Retribution—divine or karmic—has visited tyrants across time. Adolf Hitler died in a bunker as his empire collapsed. Benito Mussolini was executed and hanged in public disgrace. Saddam Hussein was captured, tried, and hanged. Muammar Gaddafi was dragged from a drainage pipe and killed by his own people. Even Joseph Stalin, though he died in office, left behind a legacy so stained that his successors dismantled the cult of fear he built.

These are not tales of vengeance. They are reminders that cruelty is never invincible. That the cries of the oppressed echo across generations. That justice, though delayed, does not forget.

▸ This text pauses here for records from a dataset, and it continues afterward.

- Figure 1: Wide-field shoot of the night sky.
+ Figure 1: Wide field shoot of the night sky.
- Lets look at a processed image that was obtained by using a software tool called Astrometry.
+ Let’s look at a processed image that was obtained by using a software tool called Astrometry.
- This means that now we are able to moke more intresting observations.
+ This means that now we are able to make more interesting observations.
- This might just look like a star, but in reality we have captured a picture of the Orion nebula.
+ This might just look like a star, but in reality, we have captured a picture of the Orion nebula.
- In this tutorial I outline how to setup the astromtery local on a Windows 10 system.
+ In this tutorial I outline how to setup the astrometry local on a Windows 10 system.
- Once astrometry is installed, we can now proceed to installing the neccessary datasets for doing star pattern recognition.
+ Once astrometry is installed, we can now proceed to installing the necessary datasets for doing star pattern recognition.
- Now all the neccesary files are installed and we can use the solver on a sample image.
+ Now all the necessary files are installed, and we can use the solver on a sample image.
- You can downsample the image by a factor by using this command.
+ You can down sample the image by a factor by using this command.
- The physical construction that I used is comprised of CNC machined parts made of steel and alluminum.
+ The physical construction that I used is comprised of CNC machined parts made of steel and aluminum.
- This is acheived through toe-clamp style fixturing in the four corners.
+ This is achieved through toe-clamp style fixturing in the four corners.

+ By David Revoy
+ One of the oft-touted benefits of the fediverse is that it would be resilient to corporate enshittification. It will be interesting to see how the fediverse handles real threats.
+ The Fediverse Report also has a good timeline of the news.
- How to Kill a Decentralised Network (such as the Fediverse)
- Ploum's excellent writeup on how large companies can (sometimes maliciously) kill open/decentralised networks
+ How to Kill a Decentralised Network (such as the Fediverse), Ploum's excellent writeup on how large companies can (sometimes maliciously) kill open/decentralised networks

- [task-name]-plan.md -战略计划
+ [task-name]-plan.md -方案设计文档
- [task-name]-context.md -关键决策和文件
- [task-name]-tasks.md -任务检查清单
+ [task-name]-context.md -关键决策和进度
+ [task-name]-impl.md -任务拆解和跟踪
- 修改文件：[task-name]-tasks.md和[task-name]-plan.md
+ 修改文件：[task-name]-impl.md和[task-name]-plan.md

Indian scriptures, too, speak with moral clarity about the fate of those who harm the innocent. The Bhagavad Gita warns that adharma—unrighteous action—bears inevitable fruit: "The intricacies of karma are hard to understand... one must understand what is forbidden action." Violence against the blameless is forbidden, and its consequences are inescapable (Bhagavad Gita 4:17).

The Manusmriti declares: "He who injures the innocent, who speaks falsely, who betrays others—such a man shall reap the results of his sin, even if he hides it." (Manusmriti 8:15).

The Mahabharata affirms that "the tears of the innocent do not fall to the ground in vain. They rise to the heavens and call forth justice." And the Atharva Veda pleads: "Let not the wicked harm the righteous. Let justice be swift and impartial." (Shanti Parva 265).

Even in the Ramayana, Ravana's abduction of Sita—an innocent woman—seals his fate. Lord Rama's war is not merely about rescue; it is about restoring dharma. Retribution, in these texts, is not revenge—it is cosmic correction. (Yuddha Kanda)

Father Bondala Sleeva Raju, a Catholic lawyer-priest from Andhra Pradesh, offers a sobering reflection: "When the law is weaponised against the vulnerable, silence becomes complicity. We are not just defending Christians—we are defending the Constitution itself." As regional convener of the National Lawyers' Forum of Religious and Priests (NLFRP), he and his colleagues have pledged to provide free legal aid to victims of religious persecution, regardless of their denomination.

In a nation that prides itself on pluralism, the persecution of Christians is not merely a religious issue—it is a constitutional crisis. And in the face of such injustice, the role of legal advocates becomes prophetic: to speak truth to power, to restore faith in the rule of law, and to remind the nation that justice delayed is not justice denied.

Let this feature be a witness. Let it say to the persecutors: the cries of the innocent have been heard. And to the faithful: your endurance is not in vain. The God who sees, the law that remembers, and the conscience that stirs will not remain silent forever.